SGX, LSE in Joint Bid for London Metal Exchange: Source
The Singapore Stock Exchange Ltd is tying up with London's main bourse to make a joint bid for the London Metal Exchange, a source told Reuters Friday, as the world's largest metal market seeks a suitor in a deal that could be worth 1 billion pounds ($1.57 billion).
The consortium has appointed a bank to advise it on the bid, the source added, with the auction expected to attract rival offers.
The joint bid underscores the ambitions of both exchanges to diversify into the fast growing space of metals trading, as traditional businesses of equity and derivatives trading faces increasing competition.
Both the SGX and the LSE are coming off of failed merger attempts, which took place earlier this year amid a flurry of exchange auctions that were prompted by loss of market share across the industry to electronic trading and other platforms.
The LME, the world's biggest market for industrial metals, said last week that it was considering a sale, with an expected price tag of around 1 billion pounds ($1.57 billion). The number of suitors for the exchange has risen to double digits, Chief Executive Martin Abbott told Reuters on Thursday.
SGX declined to comment. Calls and an email to the London Stock Exchange's media hotline were not immediately answered. The source declined to be named as the discussions were confidential.

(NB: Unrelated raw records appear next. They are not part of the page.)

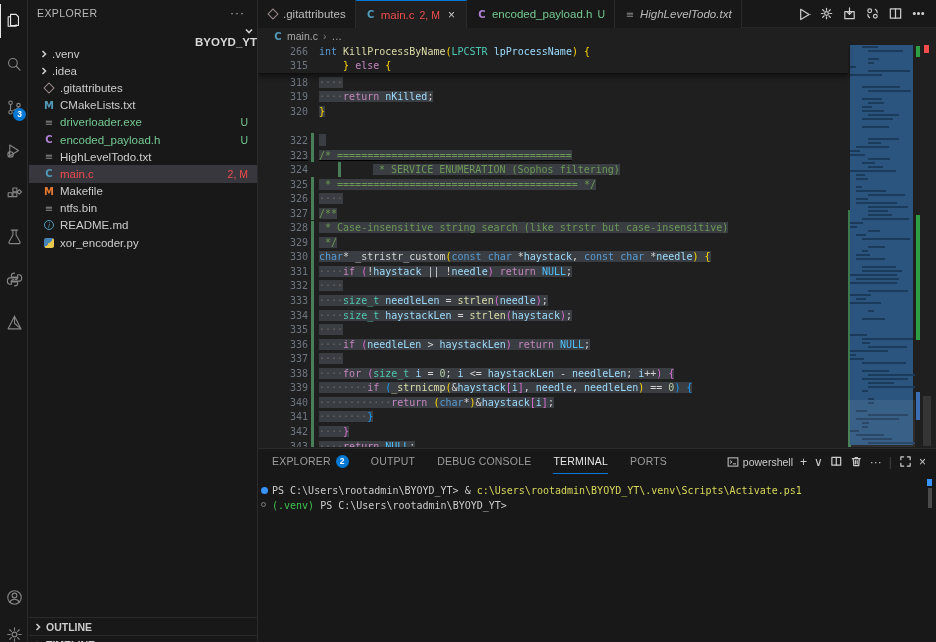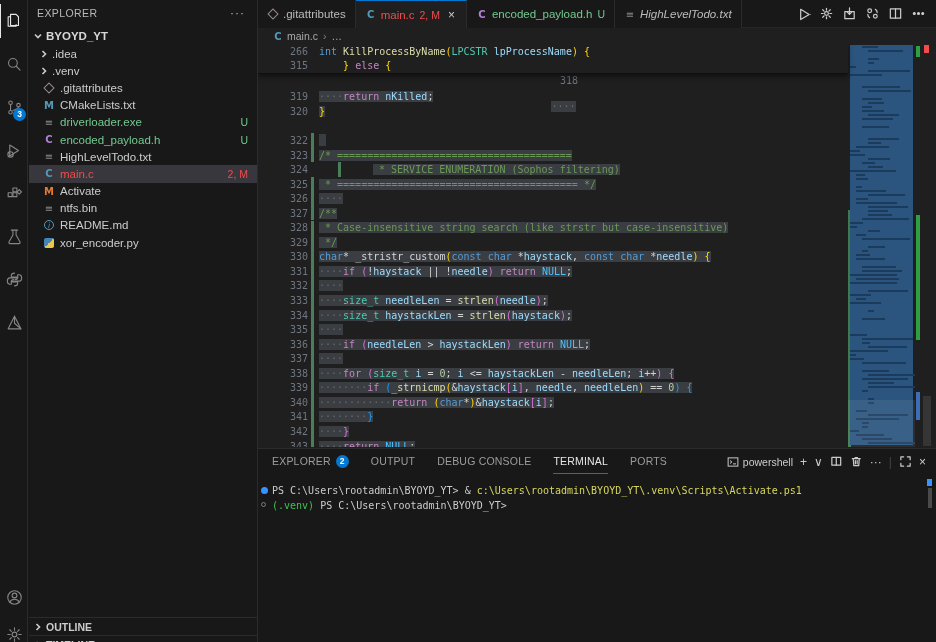--- a/index.html
+++ b/index.html
@@ -18,22 +18,22 @@
   .ab-badge { position:absolute; right:2px; bottom:3px; min-width:13px; height:13px;
     border-radius:7px; background:#0078d4; color:#fff; font-size:8.5px; line-height:13px;
     text-align:center; padding:0 2px; font-weight:bold; }
 
   
   .sidebar { position:absolute; left:29px; top:0; width:229px; height:642px;
     background:#181818; border-right:1px solid #2b2b2b; color:#cccccc; }
   .sb-header { height:26px; display:flex; align-items:center; padding:0 8px; }
   .sb-title { font-size:10.5px; color:#b8b8b8; letter-spacing:.4px; flex:1; }
   .sb-more { color:#bbbbbb; font-size:12px; letter-spacing:1px; cursor:pointer; padding:0 4px;}
-  .sb-root { height:19px; display:flex; align-items:center; padding-left:4px;
-    font-weight:bold; font-size:11.5px; color:#d8d8d8; cursor:pointer; }
+  .sb-root { height:19px; display:flex; align-items:flex-end; padding-left:4px;
+    font-weight:bold; font-size:11.5px; color:#d8d8d8; cursor:pointer;flex-direction:column; }
   .chev { width:10px; height:10px; stroke:#cccccc; fill:none; stroke-width:1.6;
     margin-right:3px; flex:none; }
   .sb-list { position:relative; }
   .sb-row { height:17.2px; display:flex; align-items:center; padding-left:14px;
     font-size:11.5px; cursor:pointer; }
   .sb-row.folder { padding-left:10px; }
   .sb-row.selected { background:#37373d; }
   .fi { width:12px; height:12px; flex:none; margin-right:5px; display:flex;
     align-items:center; justify-content:center; font-family:"DejaVu Sans",sans-serif; }
   .fi-letter { font-size:10px; font-weight:bold; }
@@ -222,27 +222,27 @@
       <svg class="chev" viewBox="0 0 10 10">
           <path d="M2 3.5 L5 6.5 L8 3.5"></path>
         </svg>
       <span>BYOYD_YT</span>
     </div>
     <div class="sb-list" id="filelist">
         <div class="sb-row folder">
           <svg class="chev" viewBox="0 0 10 10">
             <path d="M3.5 2 L6.5 5 L3.5 8"></path>
           </svg>
-          <span class="sb-label">.idea</span>
+          <span class="sb-label">.venv</span>
         </div>
         <div class="sb-row folder">
           <svg class="chev" viewBox="0 0 10 10">
             <path d="M3.5 2 L6.5 5 L3.5 8"></path>
           </svg>
-          <span class="sb-label">.venv</span>
+          <span class="sb-label">.idea</span>
         </div>
         <div class="sb-row">
           <span class="fi">
             <span class="fi-diamond"></span>
           </span>
           <span class="sb-label">.gitattributes</span>
         </div>
         <div class="sb-row">
           <span class="fi fi-letter" style="color: rgb(81, 154, 186);">M</span>
           <span class="sb-label">CMakeLists.txt</span>
@@ -261,21 +261,21 @@
           <span class="fi fi-lines">≡</span>
           <span class="sb-label">HighLevelTodo.txt</span>
         </div>
         <div class="sb-row selected">
           <span class="fi fi-letter" style="color: rgb(81, 154, 186);">C</span>
           <span class="sb-label" style="color: rgb(241, 76, 76);">main.c</span>
           <span class="sb-badge" style="color: rgb(241, 76, 76);">2, M</span>
         </div>
         <div class="sb-row">
           <span class="fi fi-letter" style="color: rgb(227, 121, 51);">M</span>
-          <span class="sb-label">Activate</span>
+          <span class="sb-label">Makefile</span>
         </div>
         <div class="sb-row">
           <span class="fi fi-lines">≡</span>
           <span class="sb-label">ntfs.bin</span>
         </div>
         <div class="sb-row">
           <span class="fi">
             <span class="fi-info">i</span>
           </span>
           <span class="sb-label">README.md</span>
@@ -370,41 +370,41 @@
 
     <div class="breadcrumb">
       <span class="fi fi-letter" style="color:#519aba">C</span>
       <span>main.c</span>
       <span class="bc-sep">›</span>
       <span>…</span>
     </div>
 
     <div class="editor">
       <div class="code-area" id="codearea">
-          <div class="line" style="top: 31px; flex-direction: column;">
+          <div class="line" style="top: 31px;">
             <span class="lnum">318</span>
             <span class="gutterbar"></span>
             <span class="lcontent sel"><span class="tk-ws">····</span></span>
           </div>
           <div class="line" style="top: 45.55px;">
             <span class="lnum">319</span>
             <span class="gutterbar"></span>
             <span class="lcontent sel"><span class="tk-ws">····</span><span class="tk-ctl">return</span><span class="tk-tx"> </span><span class="tk-vr">nKilled</span><span class="tk-tx">;</span></span>
           </div>
           <div class="line" style="top: 60.1px;">
             <span class="lnum">320</span>
             <span class="gutterbar"></span>
             <span class="lcontent sel"><span class="tk-b1">}</span></span>
           </div>
           <div class="line" style="top: 89.2px;">
             <span class="lnum">322</span>
             <span class="gutterbar added"></span>
             <span class="lcontent sel"><span class="stub"></span></span>
           </div>
-          <div class="line" style="top: 103.75px;">
+          <div class="line" style="top: 103.75px; text-decoration: underline;">
             <span class="lnum">323</span>
             <span class="gutterbar added"></span>
             <span class="lcontent sel"><span class="tk-cm">/* =======================================</span></span>
           </div>
           <div class="line" style="top: 118.3px; gap: 27px;">
             <span class="lnum">324</span>
             <span class="gutterbar added"></span>
             <span class="lcontent sel"><span class="tk-cm"> * SERVICE ENUMERATION (Sophos filtering)</span></span>
           </div>
           <div class="line" style="top: 132.85px;">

SGX, led by experienced dealmaker Magnus Bocker, has been trying to raise the profile of Asia's second-largest listed bourse and compete against its larger rival in Hong Kong.
Bocker was the man who stitched together seven Nordic bourses to create OMX, later sold to NASDAQ . For a Newsmaker on Bocker.

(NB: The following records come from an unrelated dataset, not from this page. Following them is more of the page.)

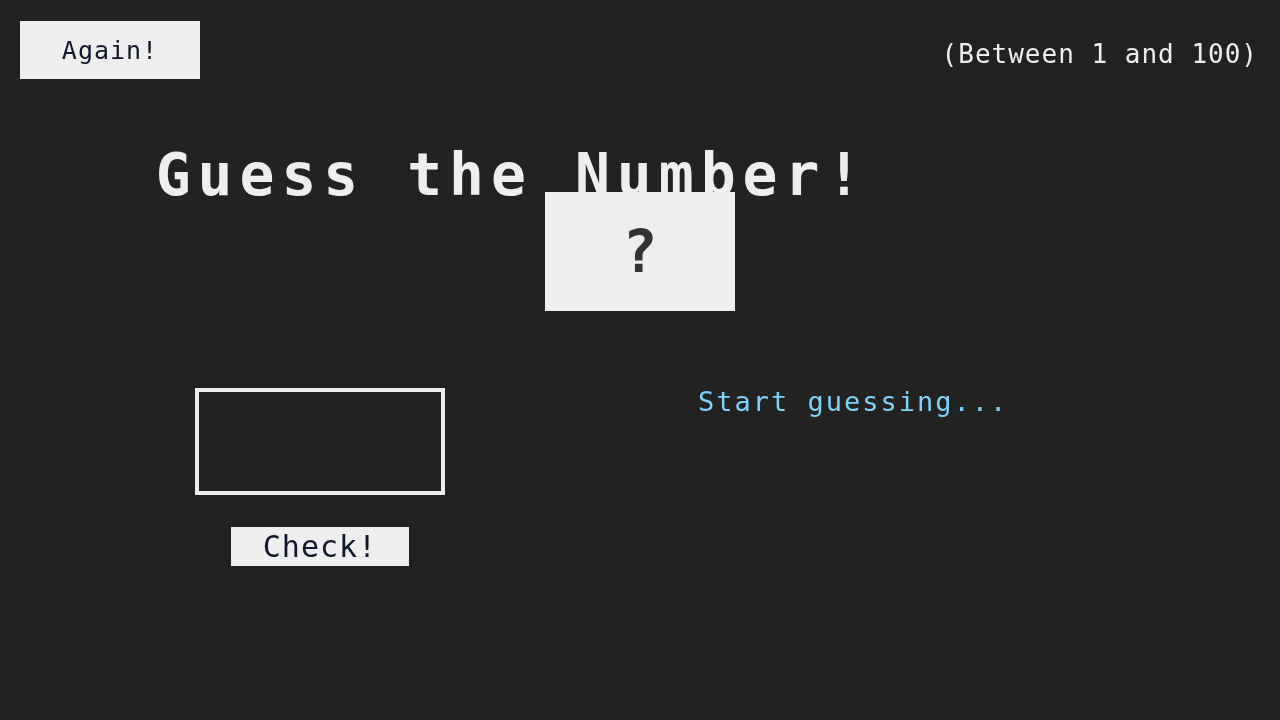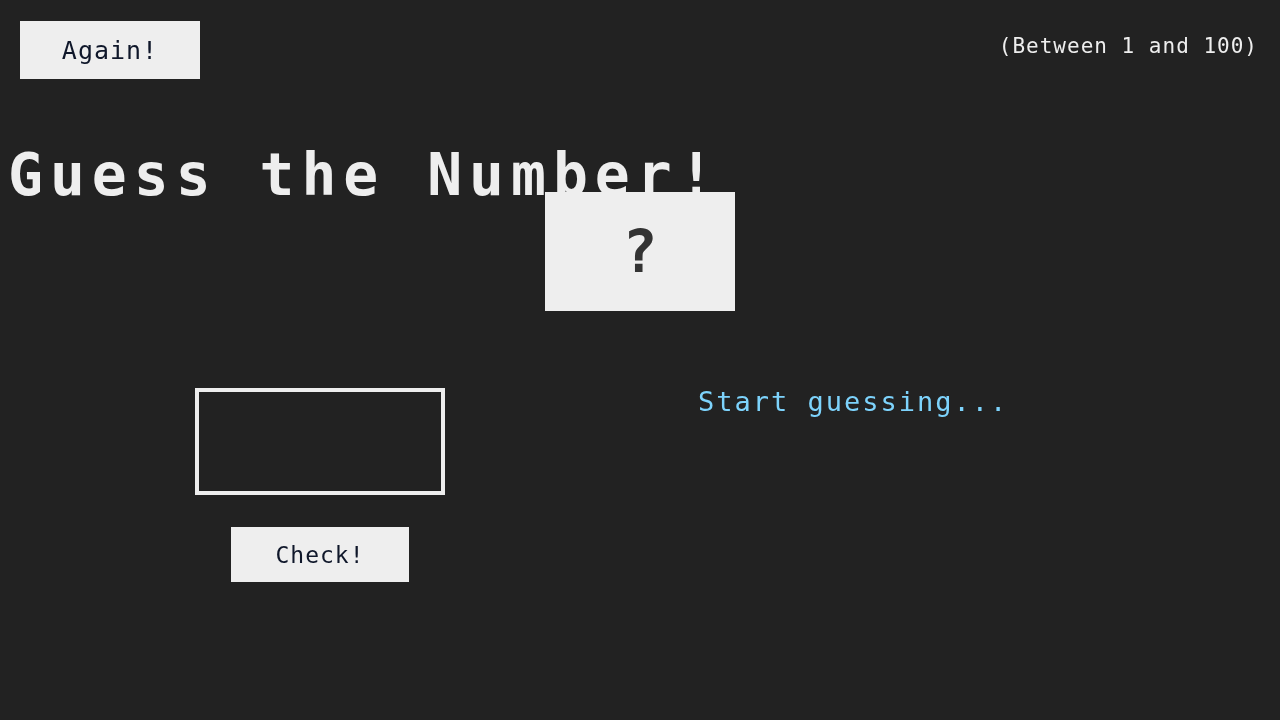--- a/index.html
+++ b/index.html
@@ -47,33 +47,33 @@
     top: 21px;
     width: 180px;
     height: 58px;
     font-size: 25px;
   }
 
   .range-hint {
     position: absolute;
     right: 22px;
     top: 13px;
-    font-size: 21px;
+    font-size: 26px;
     color: #eeeeee;
     letter-spacing: 1px;
     white-space: nowrap;
   }
 
   
   .title {
     position: absolute;
-    left: 8px;
+    left: 0;
     top: 102px;
     width: 1024px;
-    text-align: left;
+    text-align: center;
     font-size: 58px;
     font-weight: bold;
     color: #eeeeee;
     letter-spacing: 7px;
     white-space: nowrap;
   }
 
   
   .number-box {
     position: absolute;
@@ -120,22 +120,22 @@
     text-align: center;
     padding: 0;
     outline: none;
   }
 
   .btn-check {
     position: absolute;
     left: 36px;
     top: 139px;
     width: 178px;
-    height: 55px;
-    font-size: 23px;
+    height: 39px;
+    font-size: 30px;
   }
 
   .right-col {
     position: absolute;
     left: 698px;
     top: 48px;
     width: 560px;
   }
 
   .message {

But his attempts to buy ASX Ltd was rejected by the Australian government just five months ago.
LSE too had to face defeat in its pursuit of Toronto Stock Exchange after a consortium of Canadian banks launched a counter offer.

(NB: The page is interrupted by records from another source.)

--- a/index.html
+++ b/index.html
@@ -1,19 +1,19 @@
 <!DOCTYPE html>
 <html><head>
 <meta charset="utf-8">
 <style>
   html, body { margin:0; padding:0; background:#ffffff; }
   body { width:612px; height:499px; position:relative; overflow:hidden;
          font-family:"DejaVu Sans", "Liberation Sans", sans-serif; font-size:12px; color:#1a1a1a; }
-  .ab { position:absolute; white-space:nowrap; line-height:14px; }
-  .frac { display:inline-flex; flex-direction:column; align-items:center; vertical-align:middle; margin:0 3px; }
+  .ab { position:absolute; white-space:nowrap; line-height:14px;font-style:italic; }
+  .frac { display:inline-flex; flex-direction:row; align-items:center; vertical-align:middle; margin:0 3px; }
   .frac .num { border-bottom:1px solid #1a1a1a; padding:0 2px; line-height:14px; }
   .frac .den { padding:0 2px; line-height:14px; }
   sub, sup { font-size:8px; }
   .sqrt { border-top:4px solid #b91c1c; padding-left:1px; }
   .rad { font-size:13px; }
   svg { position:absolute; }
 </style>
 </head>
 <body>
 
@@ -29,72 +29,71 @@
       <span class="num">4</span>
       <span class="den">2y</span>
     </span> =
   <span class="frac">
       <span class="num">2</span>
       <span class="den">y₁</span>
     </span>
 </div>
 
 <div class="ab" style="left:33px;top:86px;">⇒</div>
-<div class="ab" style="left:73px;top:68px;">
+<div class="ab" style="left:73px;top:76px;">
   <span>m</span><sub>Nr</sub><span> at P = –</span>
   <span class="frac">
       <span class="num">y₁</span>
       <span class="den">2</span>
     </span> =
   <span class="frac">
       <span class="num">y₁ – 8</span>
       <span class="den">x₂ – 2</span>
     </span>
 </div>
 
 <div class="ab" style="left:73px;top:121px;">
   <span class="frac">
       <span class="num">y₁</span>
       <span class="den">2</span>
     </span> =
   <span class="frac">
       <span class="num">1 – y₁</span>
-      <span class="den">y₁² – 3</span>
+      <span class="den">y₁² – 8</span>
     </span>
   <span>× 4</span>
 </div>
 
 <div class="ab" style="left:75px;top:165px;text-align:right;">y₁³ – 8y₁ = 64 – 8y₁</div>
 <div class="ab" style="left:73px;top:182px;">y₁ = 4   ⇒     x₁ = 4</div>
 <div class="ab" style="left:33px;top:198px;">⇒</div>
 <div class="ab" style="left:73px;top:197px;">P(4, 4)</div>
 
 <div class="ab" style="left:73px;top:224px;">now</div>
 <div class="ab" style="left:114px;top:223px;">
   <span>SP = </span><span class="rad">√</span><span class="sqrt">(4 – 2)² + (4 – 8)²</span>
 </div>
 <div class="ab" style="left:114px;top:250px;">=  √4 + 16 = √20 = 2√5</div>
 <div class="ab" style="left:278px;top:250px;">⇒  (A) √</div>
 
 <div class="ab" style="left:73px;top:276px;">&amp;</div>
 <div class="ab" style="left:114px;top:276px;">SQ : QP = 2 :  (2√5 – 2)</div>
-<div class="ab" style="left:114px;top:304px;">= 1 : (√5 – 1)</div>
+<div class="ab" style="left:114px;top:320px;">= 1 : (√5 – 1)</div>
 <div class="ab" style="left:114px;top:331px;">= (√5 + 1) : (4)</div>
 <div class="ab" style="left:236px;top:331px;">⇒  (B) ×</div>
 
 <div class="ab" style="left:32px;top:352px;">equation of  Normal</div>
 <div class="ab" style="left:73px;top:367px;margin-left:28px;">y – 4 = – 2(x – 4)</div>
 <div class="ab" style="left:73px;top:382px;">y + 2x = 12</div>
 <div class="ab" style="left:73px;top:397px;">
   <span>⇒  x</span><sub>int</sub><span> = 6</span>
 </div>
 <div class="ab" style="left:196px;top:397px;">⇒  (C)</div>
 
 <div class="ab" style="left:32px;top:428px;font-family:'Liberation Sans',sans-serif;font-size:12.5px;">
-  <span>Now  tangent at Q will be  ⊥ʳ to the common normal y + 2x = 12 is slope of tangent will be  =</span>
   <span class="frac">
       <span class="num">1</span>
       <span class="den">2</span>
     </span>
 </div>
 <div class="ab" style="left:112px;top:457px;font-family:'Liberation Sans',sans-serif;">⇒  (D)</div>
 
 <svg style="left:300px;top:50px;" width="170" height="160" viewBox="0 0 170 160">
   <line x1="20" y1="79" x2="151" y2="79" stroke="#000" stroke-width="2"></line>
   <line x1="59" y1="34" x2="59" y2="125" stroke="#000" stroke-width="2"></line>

The SGX-LSE combination is expected to face competition from other LME suitors, including CME Group Inc , the largest futures exchange in the United States, IntercontinentalExchange and UK-based broker ICAP , according to sources.
Joining hands with LSE gives them a good starting point in this process, the source added.
The LME, established in 1877 above a London hat shop, accounts for 80 percent of traded volume in global metal futures transactions. It saw record trading volumes last year of 120 million lots equivalent to $11.6 trillion and 2.8 billion tonnes of metal.
Any deal would have to be accepted by 75 percent of shareholders, which include Goldman Sachs , J.P Morgan and trading firms including Amalgamated Metal Trading and Metdist. Pre-tax profit in 2010 fell 28 percent to 12.5 million pounds.